LA LANGUE DE L’ENNEMI de Garance Meillon - L’Arpenteur
- Béatrice Arvet
- 18 nov. 2023
- 2 min de lecture
Dire « passe une belle nuit » au lieu de « bonne nuit » peut-il tuer l’amour ? Garance Meillon saisit les éléments de langage qui envahissent notre vie privée et démontre comment elle l’appauvrit. Un joli roman sur la parole, le désir et la banalisation du rapport à l’autre.

Ils se sont connus dix ans plus tôt, lui étudiant aux Beaux-Arts, elle en lettres. Son premier roman a été publié très rapidement, mais depuis la naissance de leur fille, Emma n’arrive plus à écrire, trop occupée par la gestion du foyer. Romain, de son côté, a abandonné la peinture et œuvre dans "la com" où l'on vient de lui confier un budget chronophage. Quand il commence à utiliser à la maison, des expressions du travail, elle, pour qui les mots sont vivants et par leur sens, agissent sur les sens, se sent trahie. Elle se met à scruter chaque attitude, chaque phrase, convaincue qu’elle le perd. Naïvement, elle aimerait qu’ils soient restés fidèles aux promesses des débuts, celles que l’on tenait et qui avaient l’intensité de leur passion. Sa tentative, maladroite, pour récupérer son mari, devenu un « communicant », va l’embarquer dans l’inspection cruelle de chacun de leurs renoncements.

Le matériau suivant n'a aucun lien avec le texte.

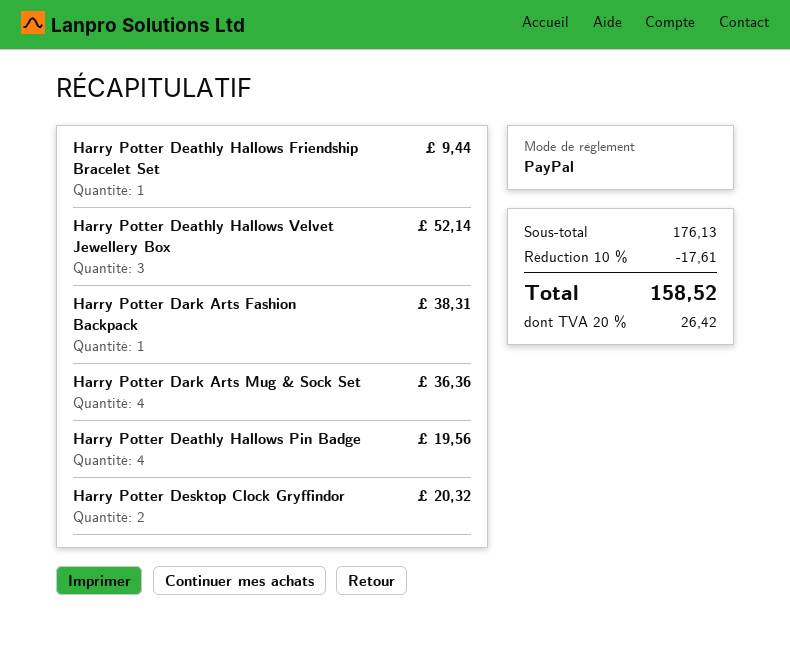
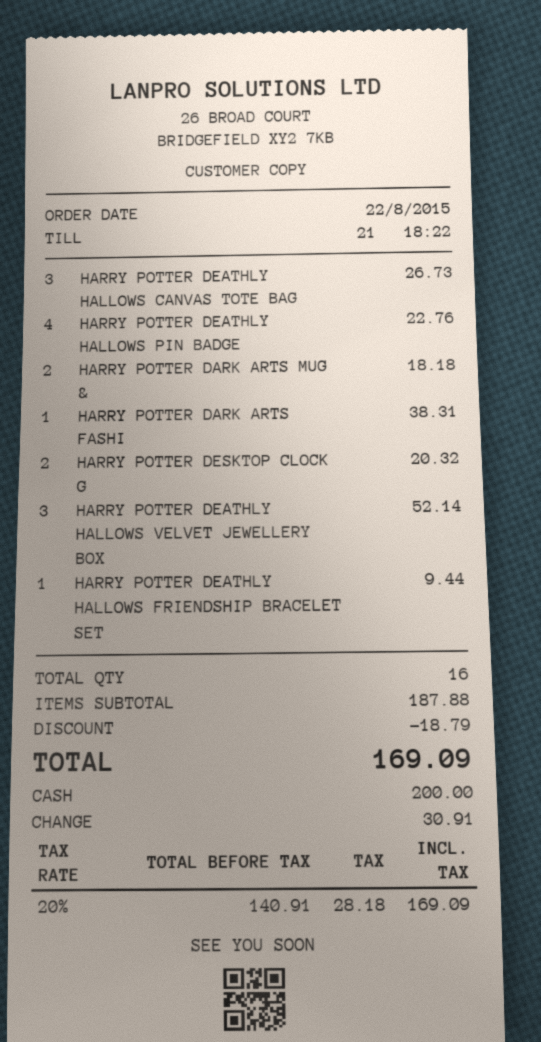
payment method: PayPal -> cash
Harry Potter Dark Arts Mug & Sock Set: 4 for 36.36 -> 2 for 18.18
Harry Potter Deathly Hallows Pin Badge: 4 for 19.56 -> 4 for 22.76
HARRY POTTER DEATHLY HALLOWS CANVAS TOTE BAG: none -> 3 for 26.73
subtotal: 176.13 -> 187.88
discount: 17.61 -> 18.79
tax: 20% = 26.42 -> 20% = 28.18
total: 158.52 -> 169.09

On le sait depuis longtemps, les mots peuvent sauver ou tuer. Garance Meillon introduit « la langue de l’ennemi » dans le couple et observe les dégâts d’un discours formaté sur l’amour. Si la fin déçoit un peu, de cet effacement de l’authenticité, elle fait un roman de résistance, moderne, particulièrement juste pour ceux qui croient à la noblesse du verbe et sont affligés par sont dévoiement.
Béatrice Arvet
Article paru dans l'hebdo La Semaine du 22 juin 2023
REPÈRES
Née en 1989, Garance Meillon est auteure, scénariste et réalisatrice. Elle a publié « Les corps insolubles » en 2021. (Gallimard)
Chère Béa,
Encore une chronique superbement écrite. Ces 2 minutes de lecture hebdomadaire sont pour moi un délice pour lequel je prends le temps de me poser pour le déguster.